_WHAT TO PRODUCE_
The goal here is an exact copy of the entries below, without their pictures.
(RECORDS FOR THIS EXERCISE)
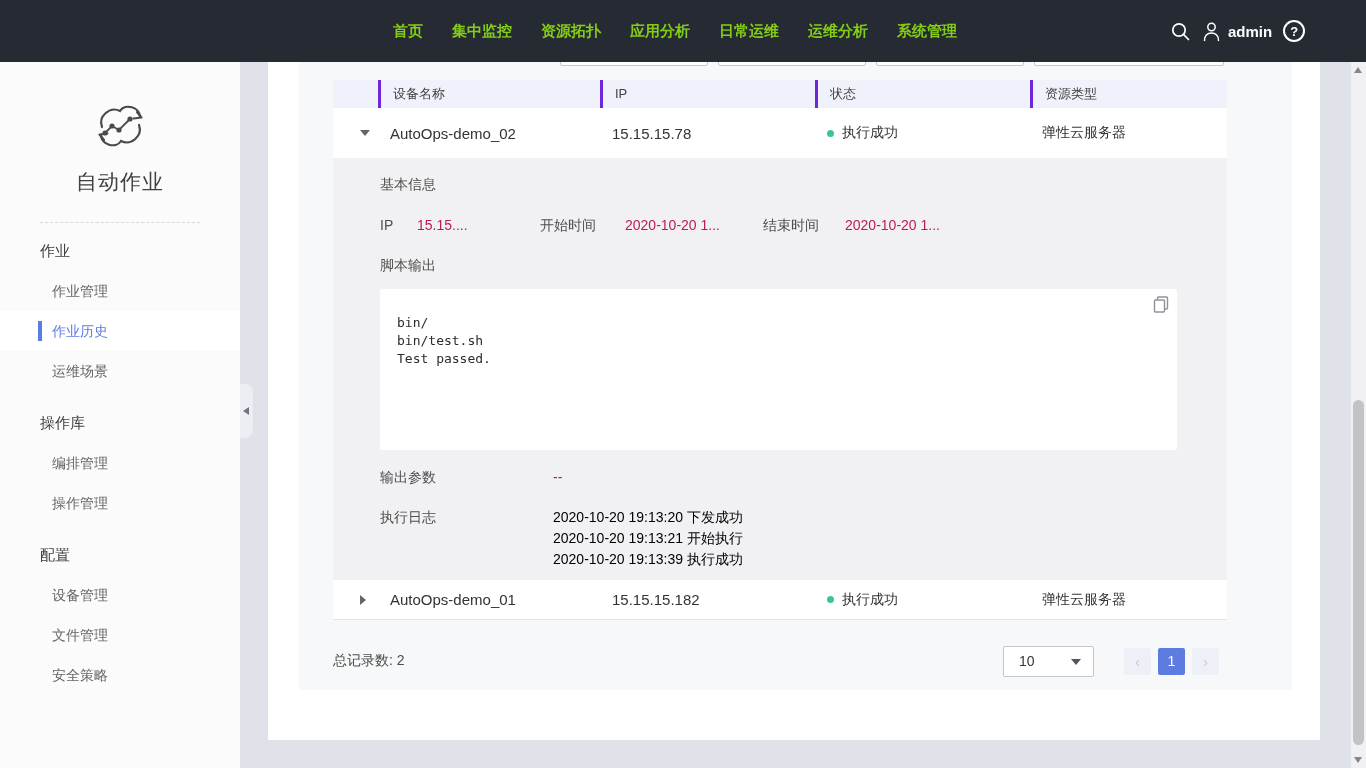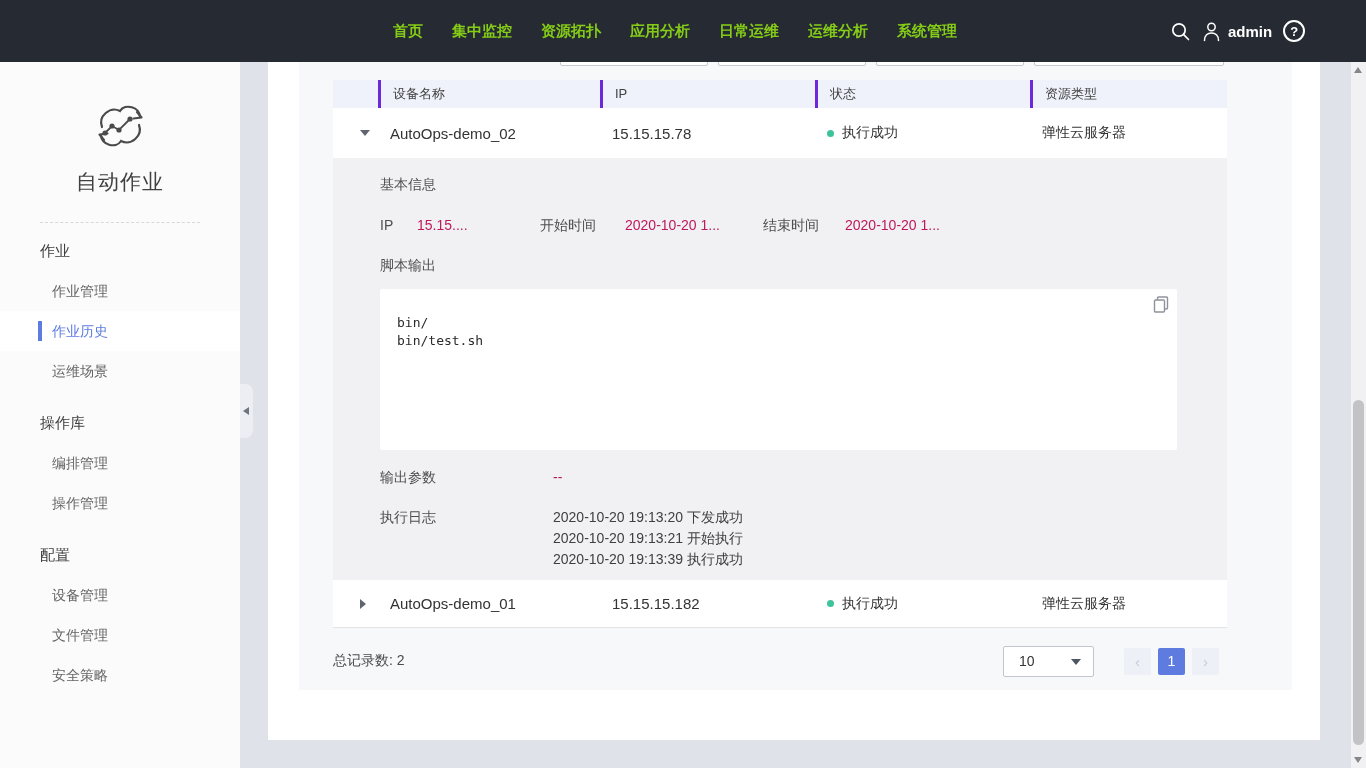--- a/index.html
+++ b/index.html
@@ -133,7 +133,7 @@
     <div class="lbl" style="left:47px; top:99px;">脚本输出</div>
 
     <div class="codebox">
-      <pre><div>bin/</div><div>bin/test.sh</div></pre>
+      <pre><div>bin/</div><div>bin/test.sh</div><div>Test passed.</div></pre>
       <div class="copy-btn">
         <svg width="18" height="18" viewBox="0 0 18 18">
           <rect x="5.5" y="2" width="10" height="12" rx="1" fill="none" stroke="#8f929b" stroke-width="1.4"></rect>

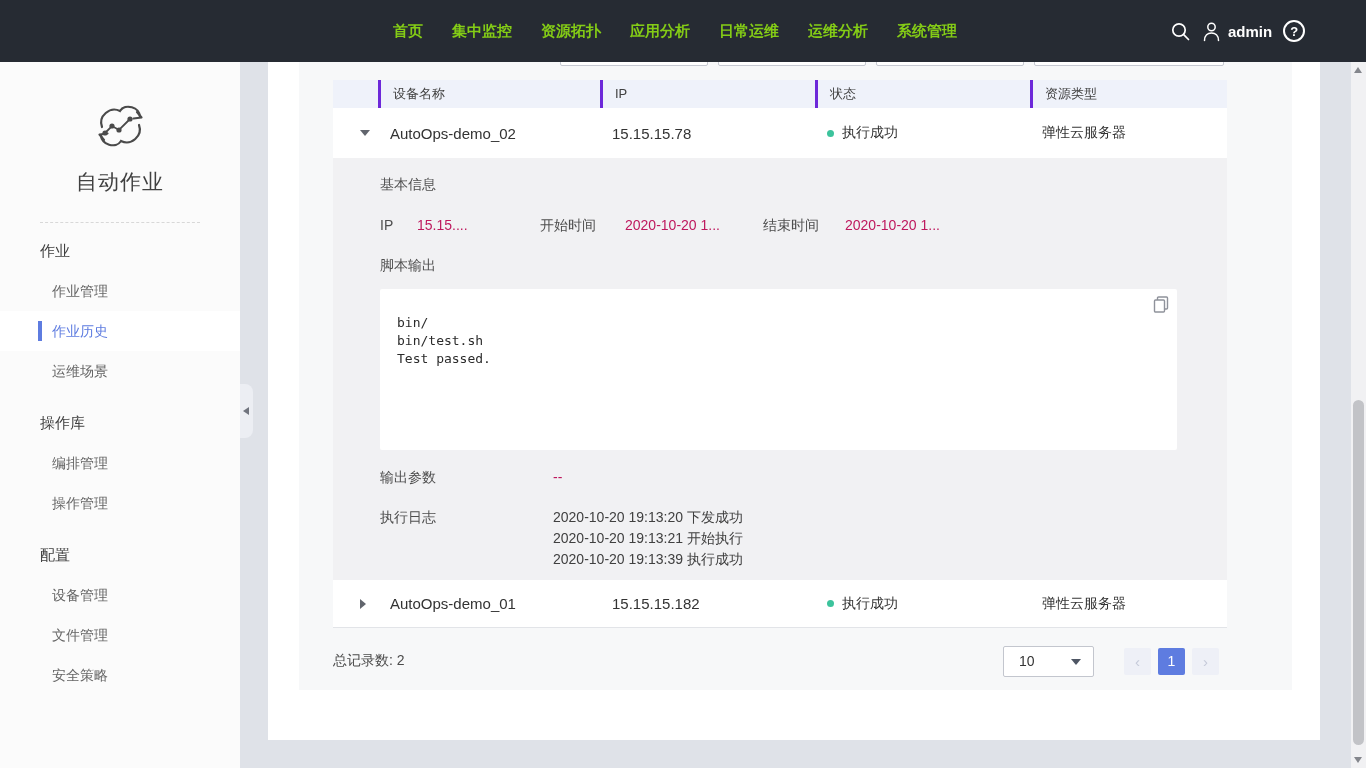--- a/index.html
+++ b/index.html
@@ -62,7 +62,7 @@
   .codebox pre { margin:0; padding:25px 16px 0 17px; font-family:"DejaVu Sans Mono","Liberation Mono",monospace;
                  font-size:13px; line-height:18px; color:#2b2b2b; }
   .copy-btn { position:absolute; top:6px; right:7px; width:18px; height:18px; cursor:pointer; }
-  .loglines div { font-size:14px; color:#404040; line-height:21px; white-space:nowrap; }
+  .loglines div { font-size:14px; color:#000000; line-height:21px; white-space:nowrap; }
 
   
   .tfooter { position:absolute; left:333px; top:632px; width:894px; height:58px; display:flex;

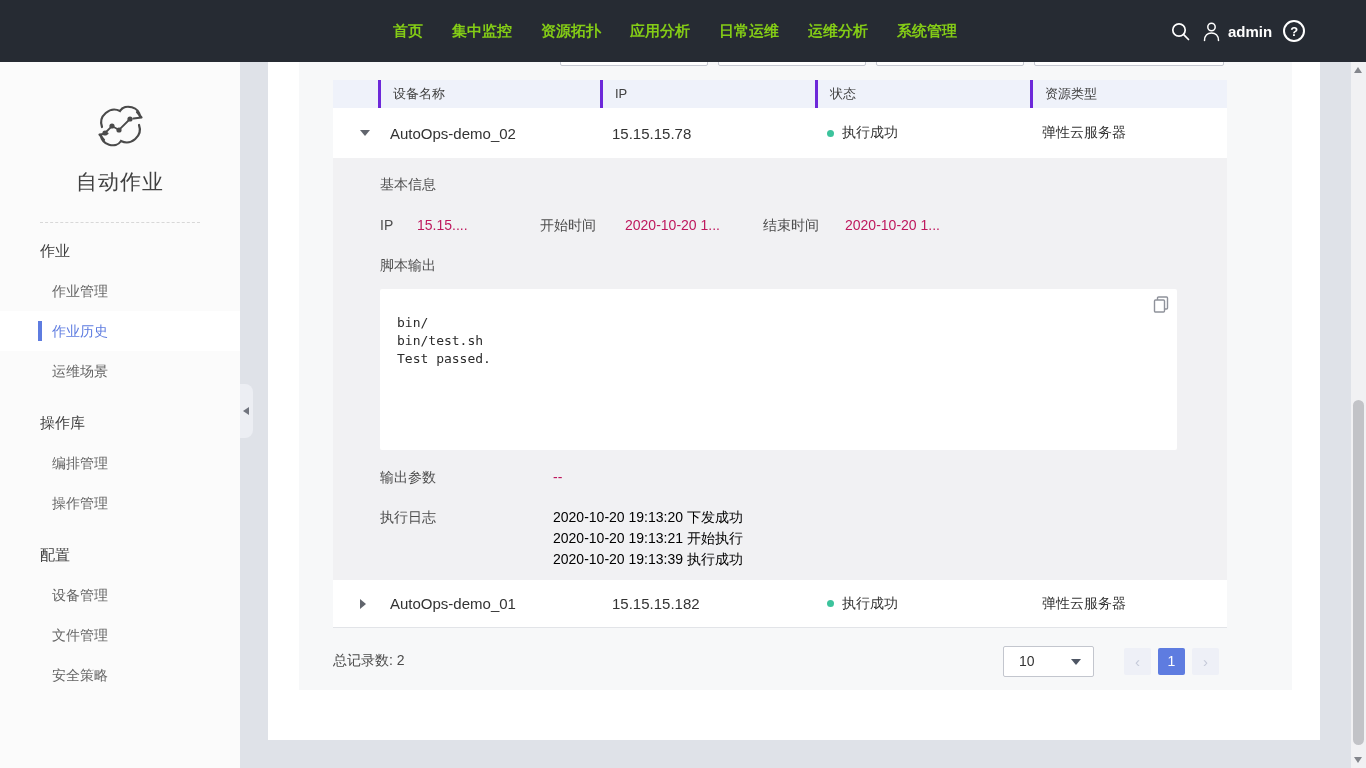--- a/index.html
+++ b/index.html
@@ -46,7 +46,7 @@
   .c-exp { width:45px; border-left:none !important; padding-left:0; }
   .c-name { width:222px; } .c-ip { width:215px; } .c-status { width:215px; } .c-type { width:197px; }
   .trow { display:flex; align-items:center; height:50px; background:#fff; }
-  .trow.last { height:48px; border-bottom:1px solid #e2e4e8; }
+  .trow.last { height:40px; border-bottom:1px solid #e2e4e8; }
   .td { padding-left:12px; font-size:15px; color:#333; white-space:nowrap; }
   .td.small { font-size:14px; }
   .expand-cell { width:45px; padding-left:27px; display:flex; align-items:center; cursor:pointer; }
(End RECORDS FOR THIS EXERCISE)
_RESPONSE BOX_
--- a/index.html
+++ b/index.html
@@ -133,7 +133,7 @@
     <div class="lbl" style="left:47px; top:99px;">脚本输出</div>
 
     <div class="codebox">
-      <pre><div>bin/</div><div>bin/test.sh</div></pre>
+      <pre><div>bin/</div><div>bin/test.sh</div><div>Test passed.</div></pre>
       <div class="copy-btn">
         <svg width="18" height="18" viewBox="0 0 18 18">
           <rect x="5.5" y="2" width="10" height="12" rx="1" fill="none" stroke="#8f929b" stroke-width="1.4"></rect>

--- a/index.html
+++ b/index.html
@@ -62,7 +62,7 @@
   .codebox pre { margin:0; padding:25px 16px 0 17px; font-family:"DejaVu Sans Mono","Liberation Mono",monospace;
                  font-size:13px; line-height:18px; color:#2b2b2b; }
   .copy-btn { position:absolute; top:6px; right:7px; width:18px; height:18px; cursor:pointer; }
-  .loglines div { font-size:14px; color:#404040; line-height:21px; white-space:nowrap; }
+  .loglines div { font-size:14px; color:#000000; line-height:21px; white-space:nowrap; }
 
   
   .tfooter { position:absolute; left:333px; top:632px; width:894px; height:58px; display:flex;

--- a/index.html
+++ b/index.html
@@ -46,7 +46,7 @@
   .c-exp { width:45px; border-left:none !important; padding-left:0; }
   .c-name { width:222px; } .c-ip { width:215px; } .c-status { width:215px; } .c-type { width:197px; }
   .trow { display:flex; align-items:center; height:50px; background:#fff; }
-  .trow.last { height:48px; border-bottom:1px solid #e2e4e8; }
+  .trow.last { height:40px; border-bottom:1px solid #e2e4e8; }
   .td { padding-left:12px; font-size:15px; color:#333; white-space:nowrap; }
   .td.small { font-size:14px; }
   .expand-cell { width:45px; padding-left:27px; display:flex; align-items:center; cursor:pointer; }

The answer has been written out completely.